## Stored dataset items
━━━━━━
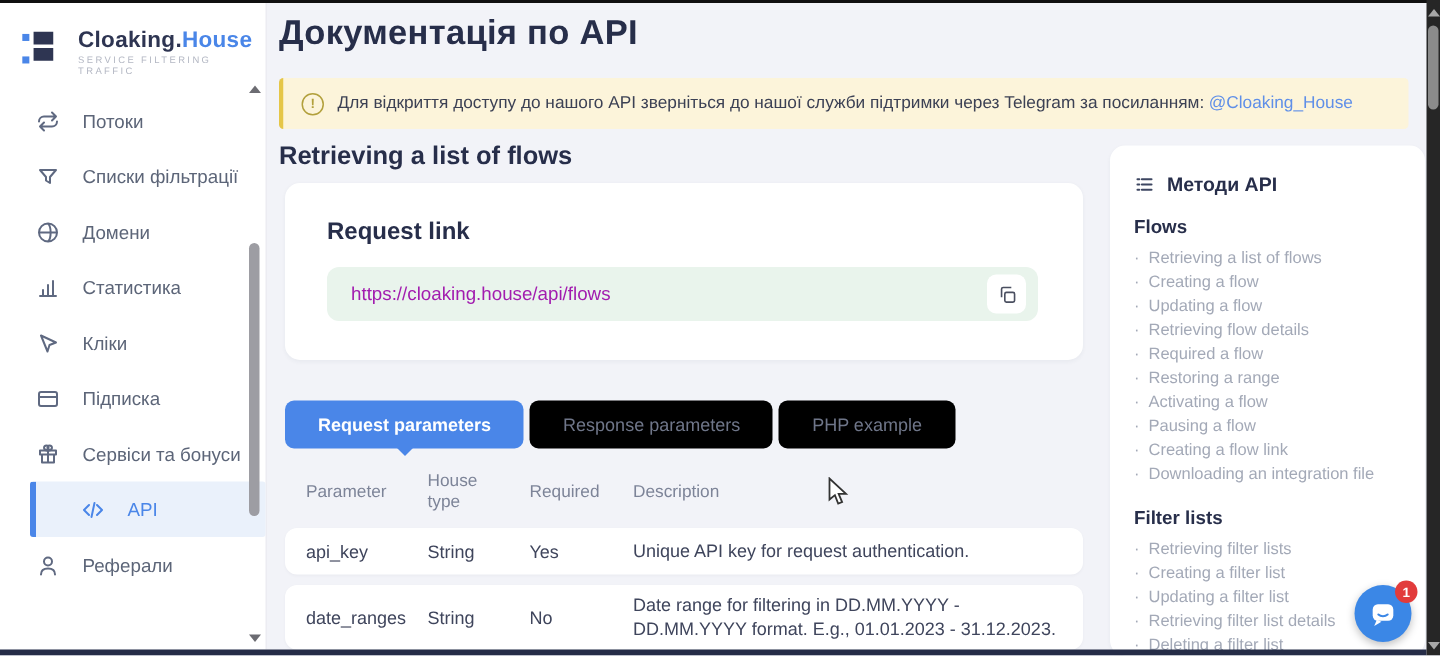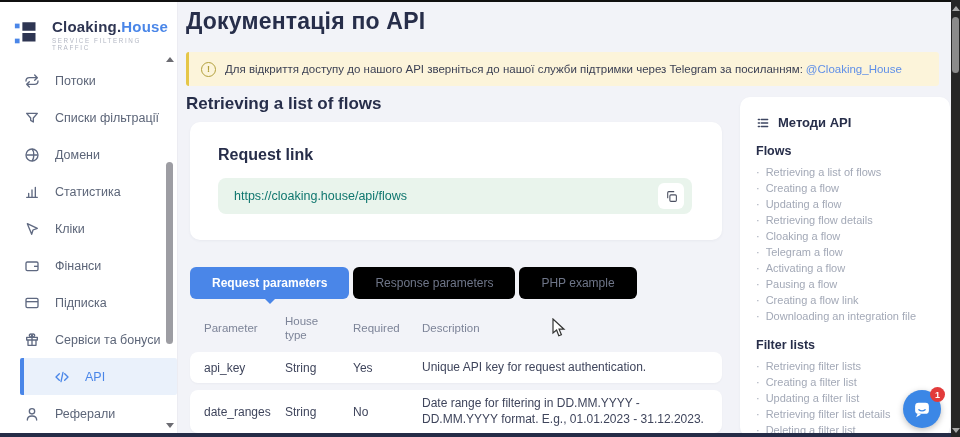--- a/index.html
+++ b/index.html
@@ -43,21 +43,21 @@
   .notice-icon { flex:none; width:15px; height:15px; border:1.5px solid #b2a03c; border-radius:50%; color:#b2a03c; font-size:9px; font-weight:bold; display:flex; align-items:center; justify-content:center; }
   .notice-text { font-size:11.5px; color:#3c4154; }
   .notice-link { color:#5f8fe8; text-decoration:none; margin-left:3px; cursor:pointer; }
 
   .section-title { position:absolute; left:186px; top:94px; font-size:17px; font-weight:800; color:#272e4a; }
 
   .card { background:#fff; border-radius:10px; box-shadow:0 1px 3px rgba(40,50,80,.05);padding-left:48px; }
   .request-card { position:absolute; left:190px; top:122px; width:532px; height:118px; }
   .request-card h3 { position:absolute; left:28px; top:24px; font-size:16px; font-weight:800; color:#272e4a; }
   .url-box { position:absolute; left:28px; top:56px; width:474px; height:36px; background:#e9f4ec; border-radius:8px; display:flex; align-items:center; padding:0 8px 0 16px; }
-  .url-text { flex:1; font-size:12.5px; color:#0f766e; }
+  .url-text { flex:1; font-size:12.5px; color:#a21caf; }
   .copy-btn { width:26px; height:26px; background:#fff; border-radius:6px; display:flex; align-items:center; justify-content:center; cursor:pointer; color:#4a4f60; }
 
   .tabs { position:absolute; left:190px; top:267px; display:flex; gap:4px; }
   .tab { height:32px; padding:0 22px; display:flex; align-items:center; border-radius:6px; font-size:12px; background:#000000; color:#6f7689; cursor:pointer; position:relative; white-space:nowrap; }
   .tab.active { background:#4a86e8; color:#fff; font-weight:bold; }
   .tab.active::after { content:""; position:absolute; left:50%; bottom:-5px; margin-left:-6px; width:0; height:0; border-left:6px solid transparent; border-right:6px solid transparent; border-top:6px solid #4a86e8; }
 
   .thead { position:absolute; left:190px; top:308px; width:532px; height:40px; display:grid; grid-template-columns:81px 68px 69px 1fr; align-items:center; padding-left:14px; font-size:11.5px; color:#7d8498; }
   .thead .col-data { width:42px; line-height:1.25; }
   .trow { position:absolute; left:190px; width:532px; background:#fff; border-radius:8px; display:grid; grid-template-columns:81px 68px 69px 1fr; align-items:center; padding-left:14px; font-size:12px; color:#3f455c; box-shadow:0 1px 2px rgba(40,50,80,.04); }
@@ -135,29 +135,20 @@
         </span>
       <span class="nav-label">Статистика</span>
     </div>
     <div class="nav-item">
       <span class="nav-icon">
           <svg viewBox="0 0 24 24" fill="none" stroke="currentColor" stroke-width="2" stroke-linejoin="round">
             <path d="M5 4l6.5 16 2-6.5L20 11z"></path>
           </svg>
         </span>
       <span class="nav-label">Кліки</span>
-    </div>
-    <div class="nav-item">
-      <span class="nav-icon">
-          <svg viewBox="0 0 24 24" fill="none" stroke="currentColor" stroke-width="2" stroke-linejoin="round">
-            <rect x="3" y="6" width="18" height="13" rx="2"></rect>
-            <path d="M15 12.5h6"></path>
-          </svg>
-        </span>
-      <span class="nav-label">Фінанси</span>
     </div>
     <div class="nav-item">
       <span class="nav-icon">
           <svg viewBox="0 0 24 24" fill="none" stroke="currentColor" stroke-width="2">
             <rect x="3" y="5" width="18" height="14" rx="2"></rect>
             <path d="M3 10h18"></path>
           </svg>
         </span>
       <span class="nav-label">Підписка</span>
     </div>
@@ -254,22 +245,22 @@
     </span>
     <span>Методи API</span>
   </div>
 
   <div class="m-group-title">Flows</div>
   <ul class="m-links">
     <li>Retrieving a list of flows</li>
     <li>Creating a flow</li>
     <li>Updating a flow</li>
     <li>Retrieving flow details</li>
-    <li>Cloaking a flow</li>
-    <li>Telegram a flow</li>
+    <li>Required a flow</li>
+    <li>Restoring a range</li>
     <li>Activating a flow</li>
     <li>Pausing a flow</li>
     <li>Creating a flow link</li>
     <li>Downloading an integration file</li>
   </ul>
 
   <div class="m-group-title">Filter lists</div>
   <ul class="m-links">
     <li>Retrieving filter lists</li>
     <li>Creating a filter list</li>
━━━━━━
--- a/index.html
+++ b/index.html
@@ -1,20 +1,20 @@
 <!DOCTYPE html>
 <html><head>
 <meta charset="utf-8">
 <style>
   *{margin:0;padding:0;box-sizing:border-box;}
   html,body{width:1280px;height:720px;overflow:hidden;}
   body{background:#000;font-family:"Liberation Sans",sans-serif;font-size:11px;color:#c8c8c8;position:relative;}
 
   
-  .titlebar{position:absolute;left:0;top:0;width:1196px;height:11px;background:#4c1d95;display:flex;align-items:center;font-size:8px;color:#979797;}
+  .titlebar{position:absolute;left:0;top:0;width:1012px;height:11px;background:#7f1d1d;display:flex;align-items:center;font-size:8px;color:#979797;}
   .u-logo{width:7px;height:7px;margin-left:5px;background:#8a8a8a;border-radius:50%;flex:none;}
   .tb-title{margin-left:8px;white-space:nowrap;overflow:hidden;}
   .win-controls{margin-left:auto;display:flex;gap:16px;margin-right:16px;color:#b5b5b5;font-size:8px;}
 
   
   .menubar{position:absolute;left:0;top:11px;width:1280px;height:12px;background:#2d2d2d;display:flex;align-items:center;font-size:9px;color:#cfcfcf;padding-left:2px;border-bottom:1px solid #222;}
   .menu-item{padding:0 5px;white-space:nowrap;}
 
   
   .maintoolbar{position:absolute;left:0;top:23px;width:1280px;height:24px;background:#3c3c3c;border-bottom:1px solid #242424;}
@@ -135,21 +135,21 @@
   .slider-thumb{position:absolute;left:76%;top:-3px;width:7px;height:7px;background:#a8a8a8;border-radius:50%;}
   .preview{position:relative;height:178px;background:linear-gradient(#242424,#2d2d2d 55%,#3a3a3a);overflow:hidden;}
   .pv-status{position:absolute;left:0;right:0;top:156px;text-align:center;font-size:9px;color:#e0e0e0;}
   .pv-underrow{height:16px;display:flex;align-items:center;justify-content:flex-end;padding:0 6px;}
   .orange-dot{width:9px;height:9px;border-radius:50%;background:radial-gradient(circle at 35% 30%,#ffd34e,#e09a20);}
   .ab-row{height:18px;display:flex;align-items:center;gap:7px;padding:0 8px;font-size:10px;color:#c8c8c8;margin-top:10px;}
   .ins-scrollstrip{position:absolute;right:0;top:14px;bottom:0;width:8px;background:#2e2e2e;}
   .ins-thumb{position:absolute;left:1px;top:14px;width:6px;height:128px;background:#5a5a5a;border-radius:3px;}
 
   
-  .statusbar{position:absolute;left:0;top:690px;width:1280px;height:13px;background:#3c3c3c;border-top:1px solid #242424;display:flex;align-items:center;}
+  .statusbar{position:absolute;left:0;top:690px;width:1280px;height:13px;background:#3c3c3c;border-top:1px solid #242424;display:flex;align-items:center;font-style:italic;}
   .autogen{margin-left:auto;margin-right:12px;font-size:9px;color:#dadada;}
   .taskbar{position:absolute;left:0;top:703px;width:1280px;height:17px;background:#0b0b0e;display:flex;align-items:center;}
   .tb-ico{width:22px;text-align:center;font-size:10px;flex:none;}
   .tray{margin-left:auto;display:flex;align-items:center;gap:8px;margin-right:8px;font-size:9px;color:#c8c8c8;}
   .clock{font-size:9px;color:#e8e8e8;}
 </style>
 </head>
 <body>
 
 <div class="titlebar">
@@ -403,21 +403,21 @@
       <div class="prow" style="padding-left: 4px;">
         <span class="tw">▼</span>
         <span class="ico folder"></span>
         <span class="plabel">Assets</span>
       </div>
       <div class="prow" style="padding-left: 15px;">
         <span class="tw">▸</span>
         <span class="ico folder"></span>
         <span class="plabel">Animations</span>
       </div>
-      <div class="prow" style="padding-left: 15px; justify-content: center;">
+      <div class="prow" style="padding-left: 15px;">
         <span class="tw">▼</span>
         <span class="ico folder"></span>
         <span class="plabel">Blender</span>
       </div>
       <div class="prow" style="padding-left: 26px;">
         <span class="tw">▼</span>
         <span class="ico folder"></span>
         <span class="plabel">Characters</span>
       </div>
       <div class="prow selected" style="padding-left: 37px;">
━━━━━━
## WHAT TO WORK ON
Pull every line holding "thumb" out of the records.

## FINAL ANSWER
   .slider-thumb{position:absolute;left:76%;top:-3px;width:7px;height:7px;background:#a8a8a8;border-radius:50%;}
   .ins-thumb{position:absolute;left:1px;top:14px;width:6px;height:128px;background:#5a5a5a;border-radius:3px;}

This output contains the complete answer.